Graham: Send young immigrants home
Sen. Lindsay Graham (R-S.C.) said Sunday that thousands of young children crossing the U.S. border must be sent back to their home countries to dissuade others from sending their family members here.
{mosads}Graham said the Obama administration must be clear in its policy that there should be no expectation that unaccompanied children will be able to stay in the United States.
“It’s a humanitarian problem but it’s apart from immigration reform, this is a specific problem created by the impression that if you get to America that you can stay,” Graham said on CBS’s “Face the Nation.”
“We’ve got to turn that impression around, send these children back and tell the countries in question that if you don’t keep them and take care of them we’re going to cut all aid off.”
Sen. John McCain (R-Ariz.) said on the same show that anyone seeking asylum should instead go to the U.S. embassies and consulates and “we’ll beef up those capabilities.”
“But don’t come to the American border,” McCain said.
Rep. Henry Cuellar (D-Texas), who represents a border district, acknowledged that there is an incentive in place.
He argued that the administration failed to anticipate a predictable crisis and remains “one step behind” in addressing it.
“Our immigration courts are so back-logged.
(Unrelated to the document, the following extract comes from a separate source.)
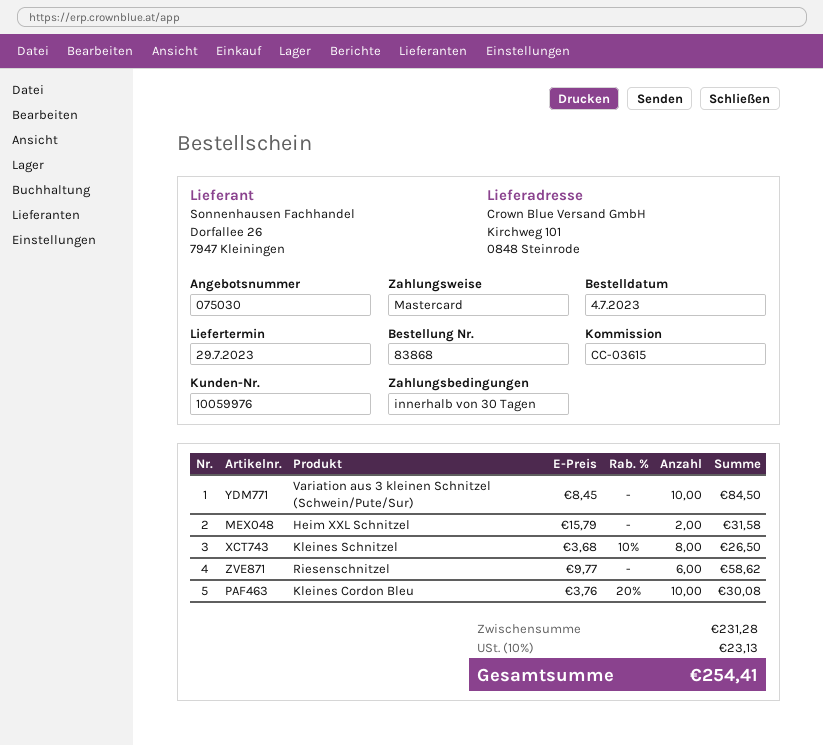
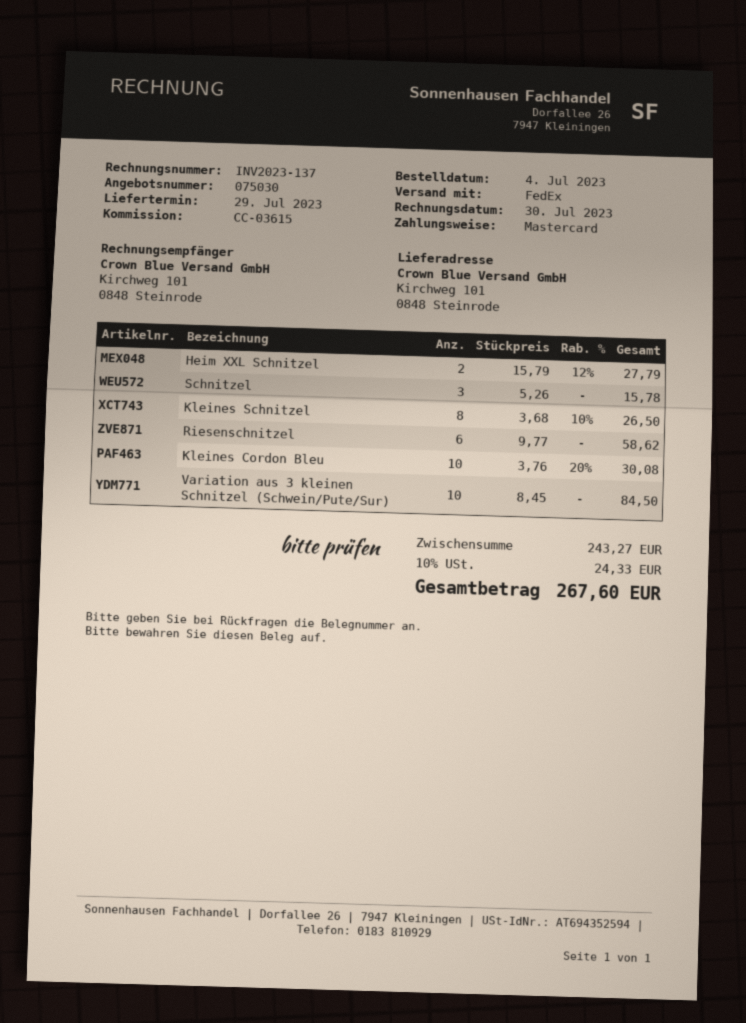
Heim XXL Schnitzel: 2 x 15.79 = 31.58 -> 2 x 15.79 - 12% = 27.79
Schnitzel: none -> 3 x 5.26 = 15.78
subtotal: 231.28 -> 243.27
tax: 10% = 23.13 -> 10% = 24.33
total: 254.41 -> 267.60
There’s not enough detention spaces. … This is the incentive we have to take away,” he said on CNN’s “State of the Union.”
Although comprehensive immigration reform appears dead for the year, if not beyond Obama’s presidency, McCain said he would continue the push.
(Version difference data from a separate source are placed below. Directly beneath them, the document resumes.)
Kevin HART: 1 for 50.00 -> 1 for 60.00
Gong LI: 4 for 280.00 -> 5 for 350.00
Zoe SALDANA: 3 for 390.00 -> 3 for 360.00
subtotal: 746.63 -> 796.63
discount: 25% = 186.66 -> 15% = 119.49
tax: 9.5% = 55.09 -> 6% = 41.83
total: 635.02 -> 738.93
“We’ll just continue the fight, we’ll continue a respectful effort to convince our colleagues in the House that we need to move forward on this issue,” he said.
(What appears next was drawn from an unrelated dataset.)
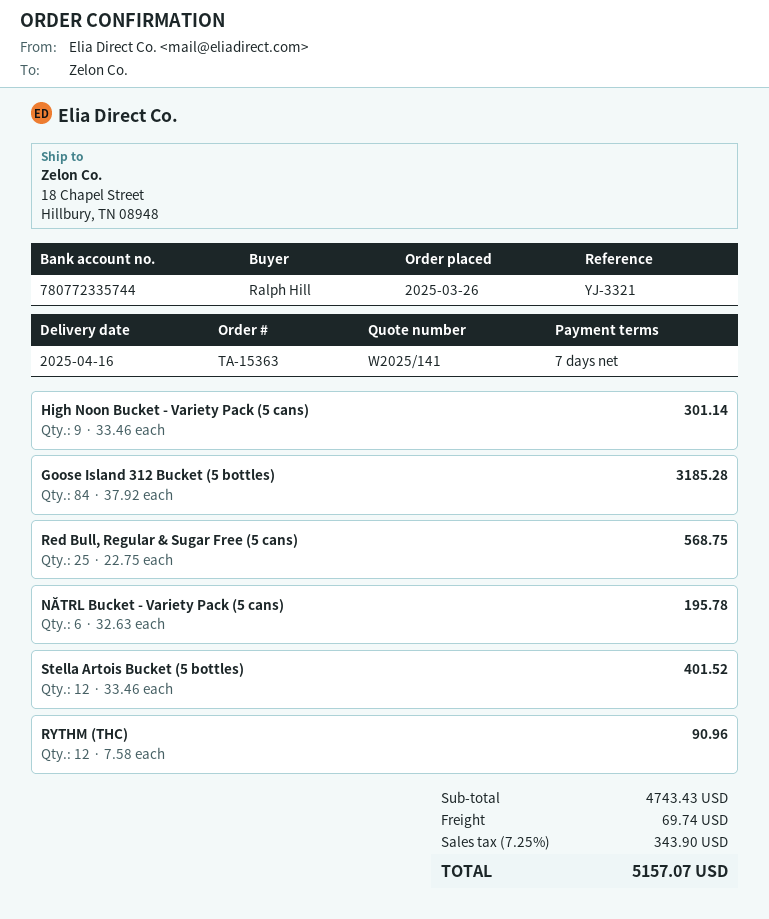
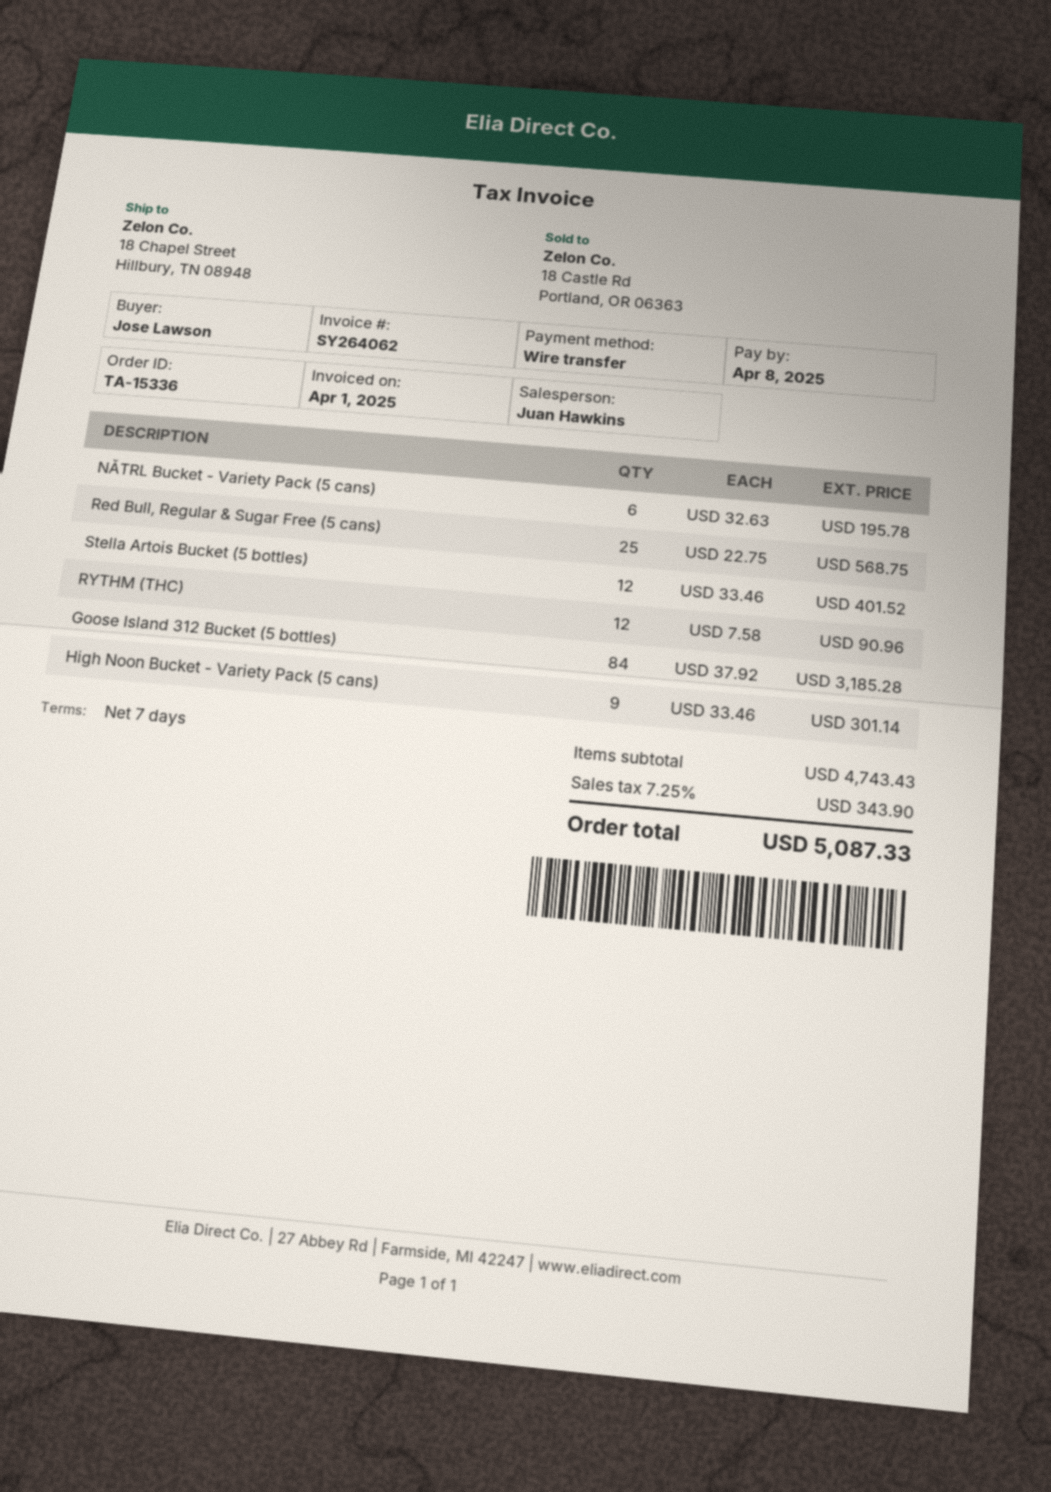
order number: TA-15363 -> TA-15336
ordered by: Ralph Hill -> Jose Lawson
shipping: 69.74 -> none
total: 5157.07 -> 5087.33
“But it doesn’t help when you have a president who says he has a pen and he has a phone.”
McCain said he will continue to make the argument on the “grounds of security at the border as well as the fact that you cannot deport 11 million people.”
Graham, who, along with McCain, has been a strong advocate for immigration reform, said if the president goes it alone he “is going to make it so much harder.”
“There are people in the Republican Party who get it” on immigration reform, but are exasperated by the president’s push to change the laws on his own, Graham said.
“It’s very hard for us, those who do get it, to work with him because he’s unilaterally changed every law he doesn’t like and now he’s putting immigration on the list,” Graham said.
Last month, Vice President Biden was sent to Guatemala to discuss ways to stem the flood of Central American children and families that has overwhelmed U.S. immigration officials.
Obama is expected this week to ask for more than $2 billion to make changes that will allow the U.S. to expand detention facilities and deport more migrants, including children, more quickly.
He also is expected to seek a change that would treat minors from El Salvador, Guatemala and Honduras the same way those from Mexico are treated. In some cases, those children can be deported more quickly.